"I've always liked the time before dawn because there's no one around to remind me who I'm supposed to be, so it's easier to remember who I am."

-Brian Andreas

Friday, February 5, 2010

again today

Feburary 5th, 2007.

Only two days prior to that date the Chicago Bears were in the Superbowl. I'm sure lots of people, especially Chicagoans, remember that day, but I don't. I remember two days later... Feburary 5th, 2007.

The day before the Superbowl I arrived in Chicago for the first time on what seemed to be the coldest weekend recorded in Chicago history. I was arriving from South Carolina. I never realized how warm 58 degrees was (the temperature the day I left home) until I arrived in Chicago... The coldest day I had ever experienced up to that point.

I remember the plane ride... the pilot would come over the intercom and say "DA BEARS!!!" and everyone on the plane, except myself, would yell back "DAAAAAA BEARS!" I was impressed by the team spirit, but I myself was in no mood to cheer.

I wasn't going to Chicago to see the bears play in the Superbowl that weekend. Nope.

That Superbowl weekend, 2007, at 23 years old, I was heading to Chicago (as the few of you who read my blog know) to admit myself into a treatment center.

3 years ago, TODAY, I walked through the doors of a very unfamiliar place, knowing that my life was about to drastically change... should I survive the winter.

I don't want to go into detail, and I don't want to write a lot about it (read old entries), but 3 years ago, TODAY, my life drastically changed because my recovery began.





And even though 3 years have past, I'm still recovering, as I think I will be... until I reach perfection.

And I know I will, just not yet.

Honestly, there are some days more than others that I long for that day when I stand before my Father in Heaven as He holds my face, heals my wounds, and tells me how much He loves me.

It's one thing to know someone loves you. It's a completely different thing to hear them say they love you. I can't wait to hear His voice. To audibly hear the man I have given my life to say "I have always loved you."

3 years ago, TODAY, a man I gave up on continued to love me.

3 years later, TODAY, I have fallen in love with Him... again and again, and again.



I know that sounds cheesy to some, but since being in recovery, I am OK with cheese.

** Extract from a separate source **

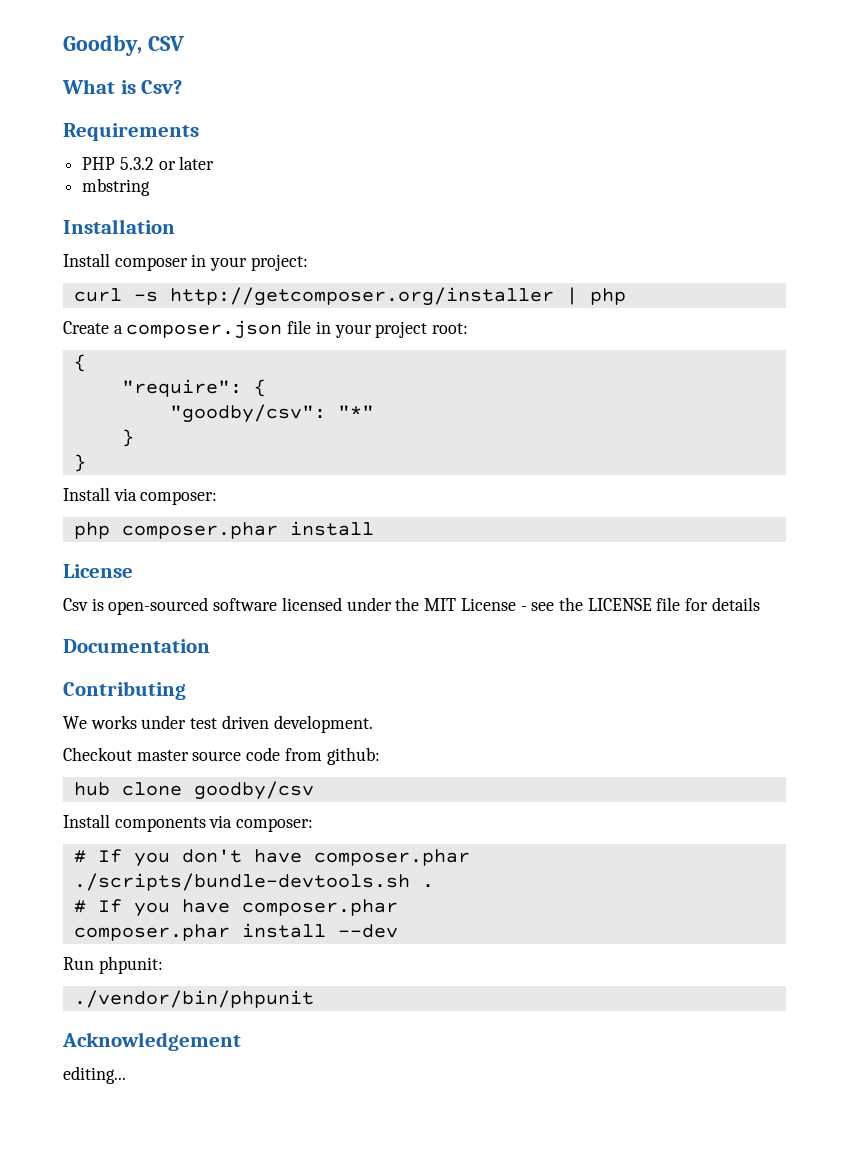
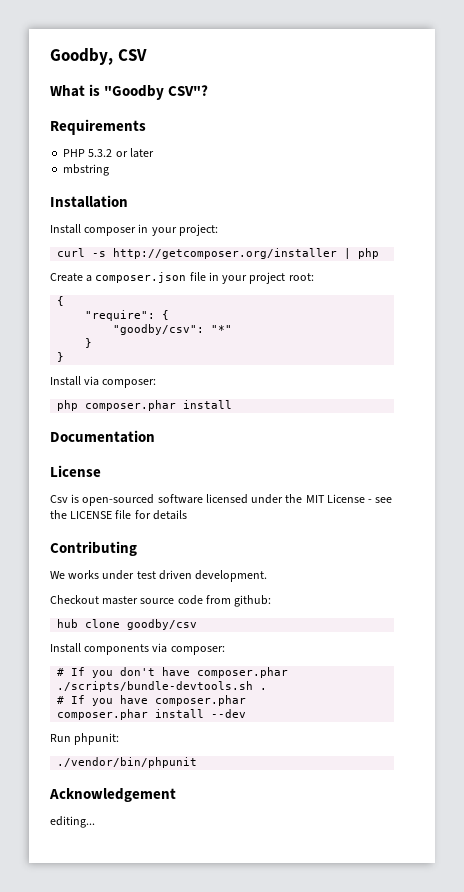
[141,80,183,94] Csv? -> [104,85,209,100] "Goodby CSV"?
(374, 528) none -> [50,430,155,443] // Documentation
[63,639,210,653] // Documentation -> (187, 515) none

I have good days and bad (as I'm sure most of us do but don't necessarily vocalize) but the bad days make me grateful for the good ones. And today... today was a good one.

February 5th, 2007... 3 years to the day.

The journey has been long...

and it has been hard...

but it has been worth it.




To those of you who are hurting, please hear me say as honestly as I know how... the journey is long, and it is hard, sometimes so hard... but it is so incredibly worth it!

And so are you.

3 comments:

Shelley said...

I read this quote yesterday, and I think I needed it, but also to share it with you.
"if you are going through hell, keep going" Winston Churchill

Missing you my dear sisterfriend and praying for you and I to keep fighting the good fight.

Anonymous said...

thanks for sharing that JJ, as always your words encourage and inspire me...I am just so thankful you share yourself so openly. you are a blessing.

carolyn milan

Anonymous said...

Awe!! JJ I have not checked out your blog forever so after needed some inspiration from having alot of setbacks lately and not being content with my life I am so glad I read this blog today!! I can not tell you how inspiring you are to me! I am so very blessed that God had us meet! I love you girl!!